===== MATERIAL FOR THIS TASK =====

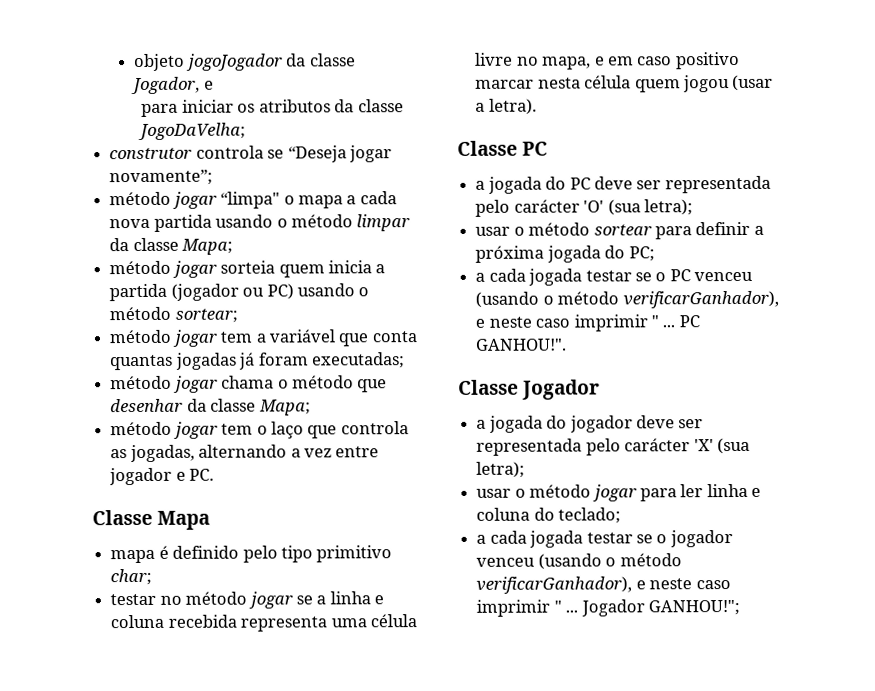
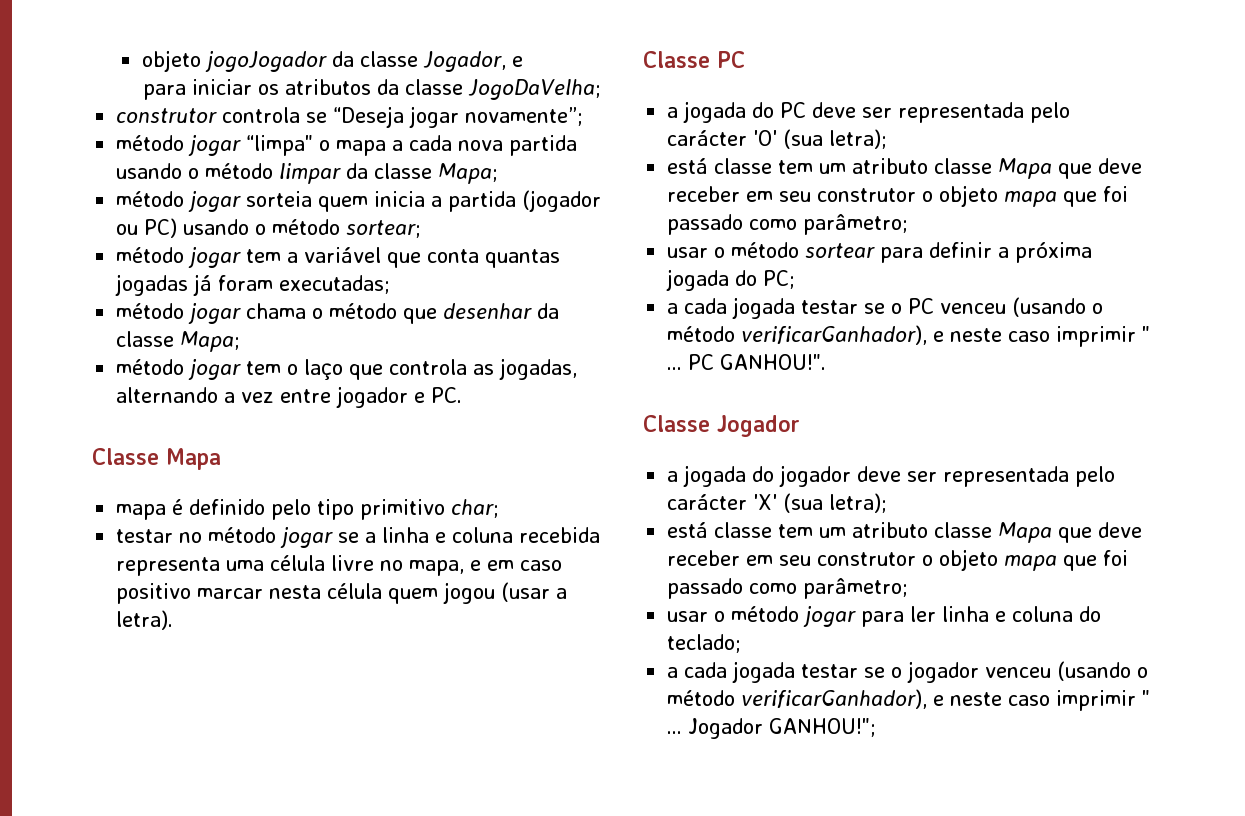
(693, 207) none -> [667,158,1143,179] [667,185,1129,207] [667,214,909,235] // está classe tem um atributo classe Mapa que deve receber em seu construtor o objeto mapa que foi passado como parâmetro;
(526, 469) none -> [667,522,1143,543] [667,549,1129,571] [667,578,909,599] // está classe tem um atributo classe Mapa que deve receber em seu construtor o objeto mapa que foi passado como parâmetro;

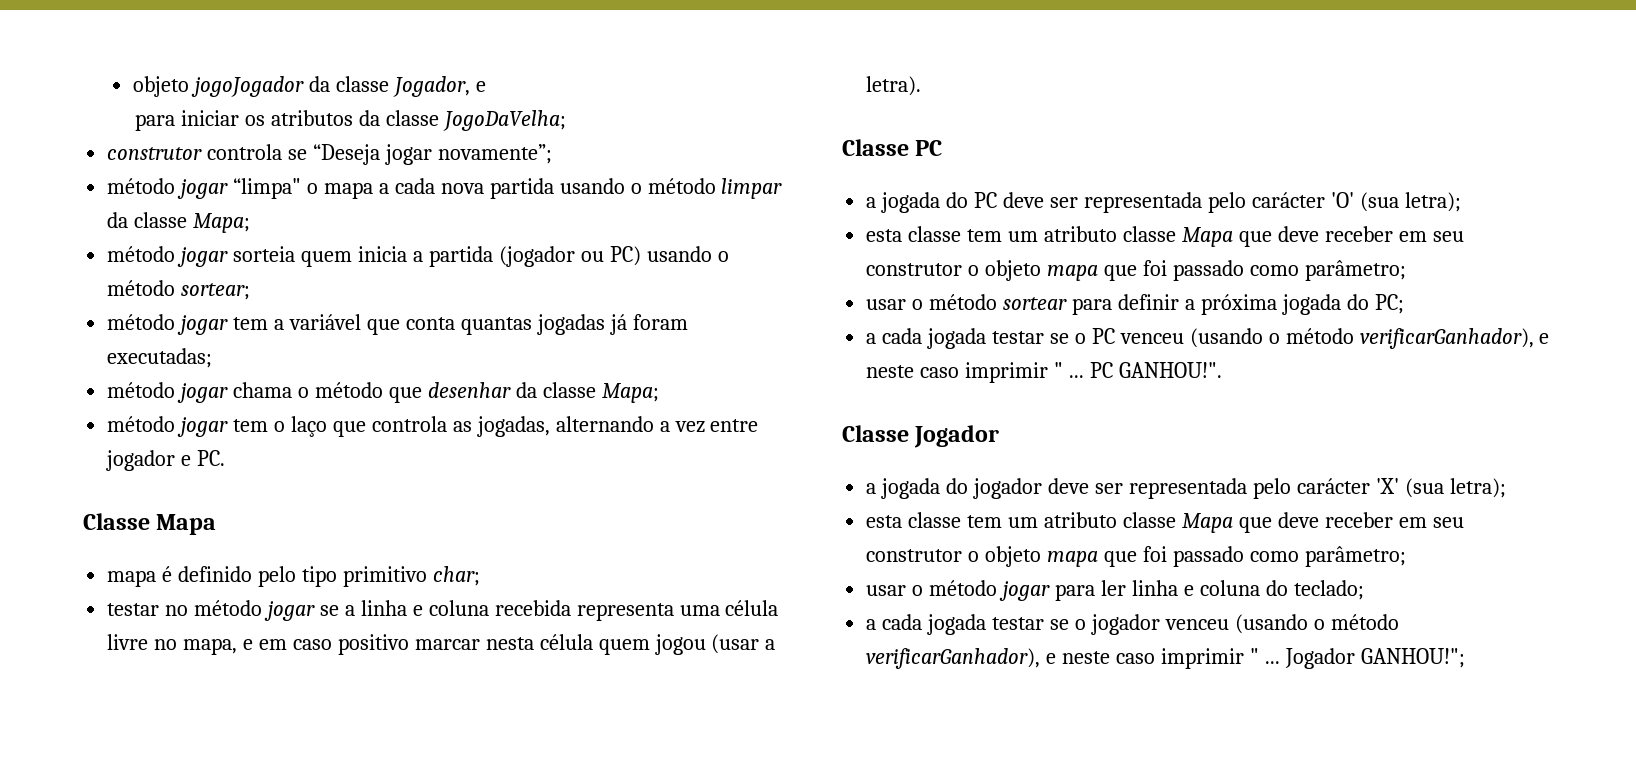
[667,158,709,174] está -> [866,229,903,242] esta
[667,522,709,538] está -> [866,515,903,528] esta

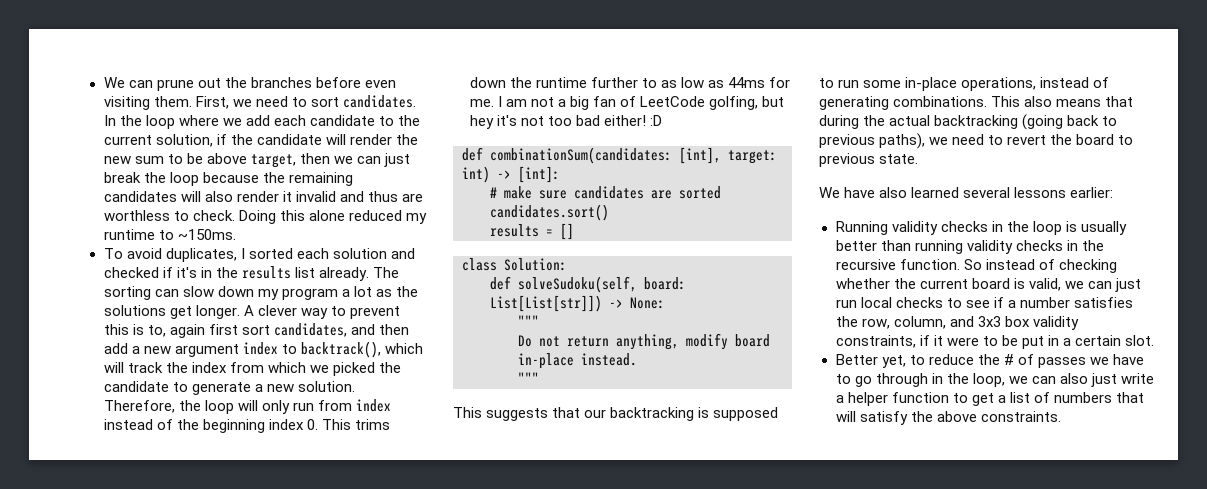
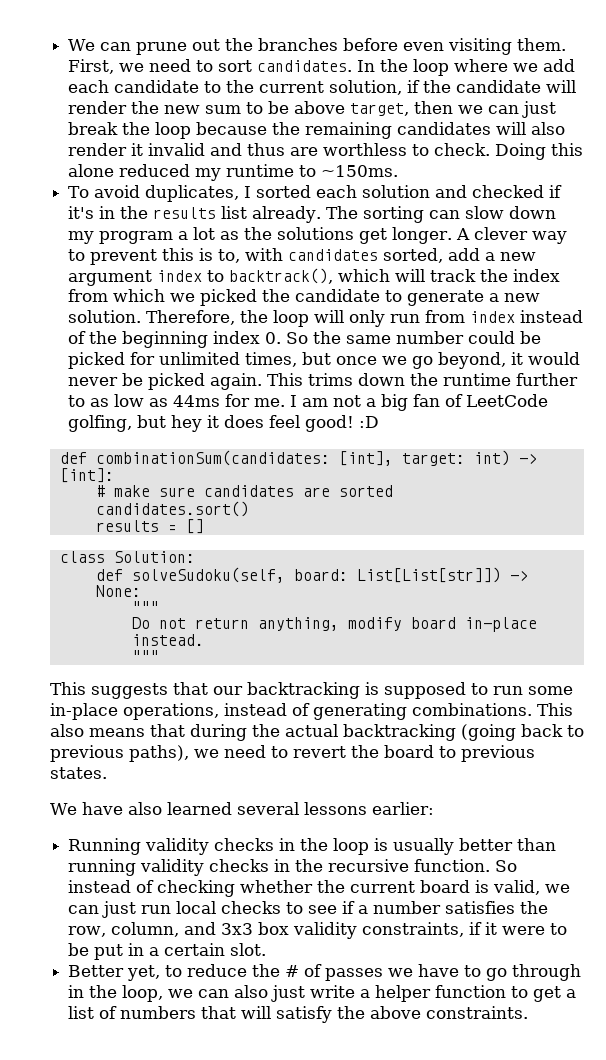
[169,323,409,338] again first sort candidates, and then -> [245,248,444,263] with candidates sorted,
(318, 424) none -> [286,331,542,344] [68,352,581,369] [68,373,263,390] So the same number could be picked for unlimited times, but once we go beyond, it would never be picked again.
[496,115,646,126] it's not too bad either! -> [207,415,355,432] it does feel good!
[879,154,919,164] state. -> [50,767,107,779] states.

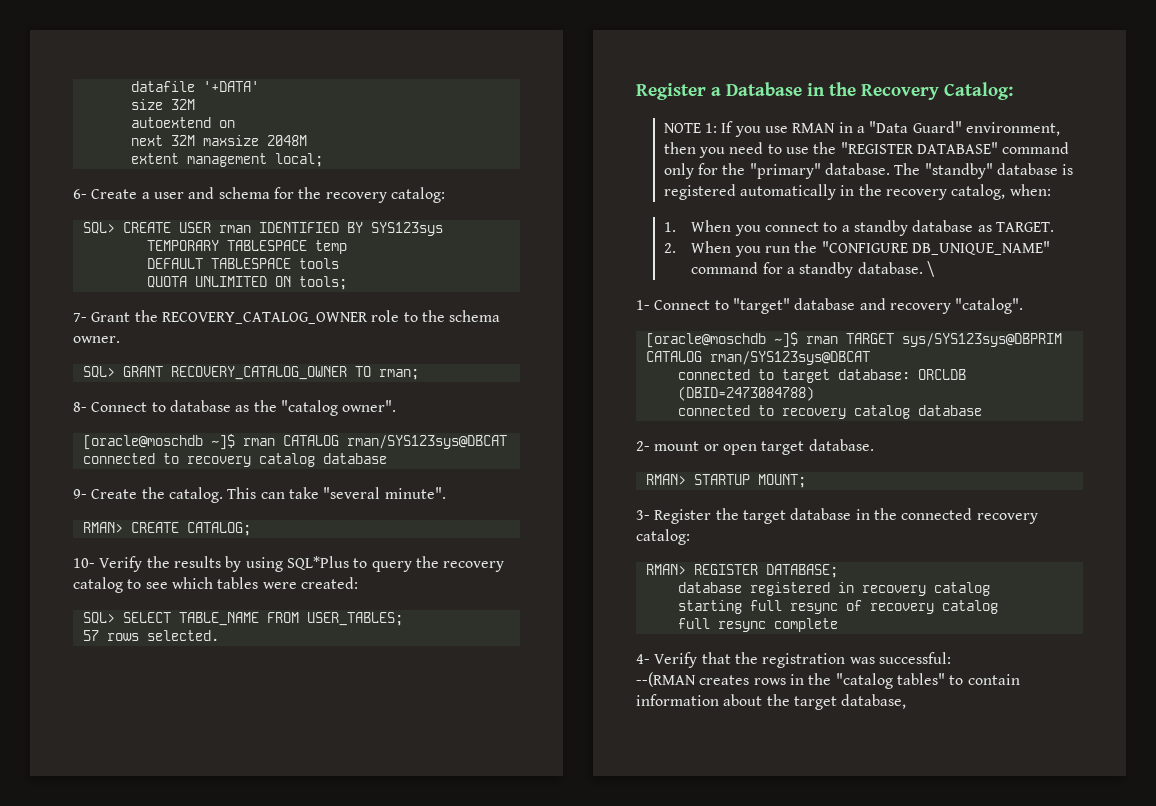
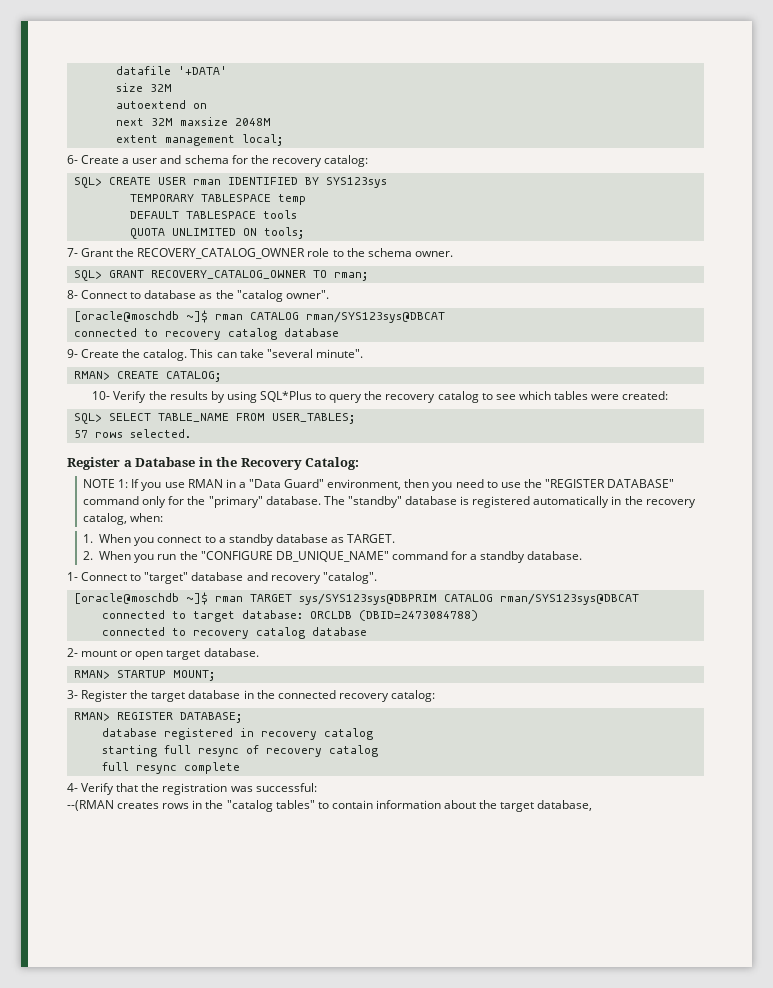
[927,261,936,277] \ -> (583, 555) none

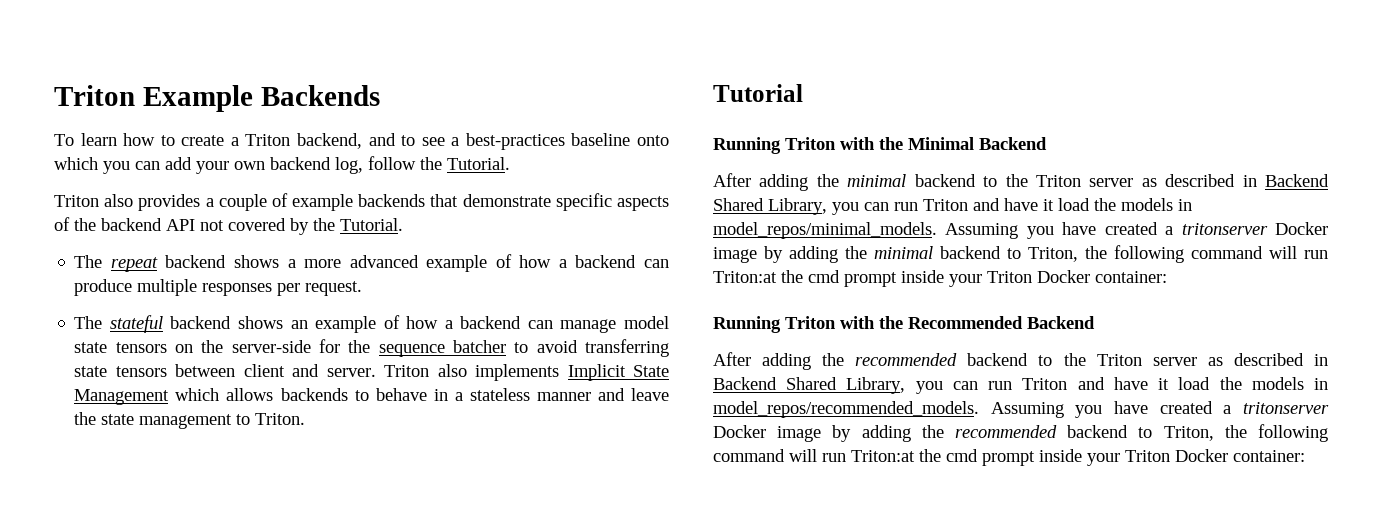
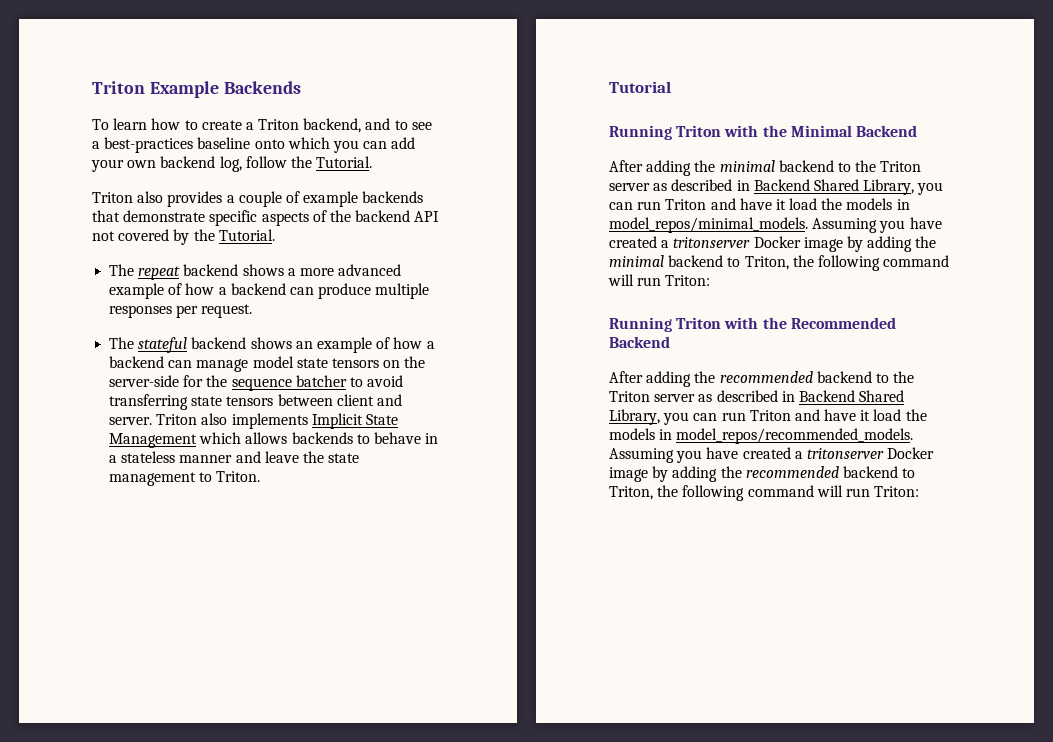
[713,270,1167,287] Triton:at the cmd prompt inside your Triton Docker container: -> [665,275,711,286] Triton:
[851,449,1305,466] Triton:at the cmd prompt inside your Triton Docker container: -> [874,486,920,497] Triton:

=====

:: TRY IT ::
Once you reach the line that contains "[713,270,1167,287] Triton:at the", print it and every line after it exactly as written, stopping at the last line of the records and adding nothing.

:: RESULT ::
[713,270,1167,287] Triton:at the cmd prompt inside your Triton Docker container: -> [665,275,711,286] Triton:
[851,449,1305,466] Triton:at the cmd prompt inside your Triton Docker container: -> [874,486,920,497] Triton:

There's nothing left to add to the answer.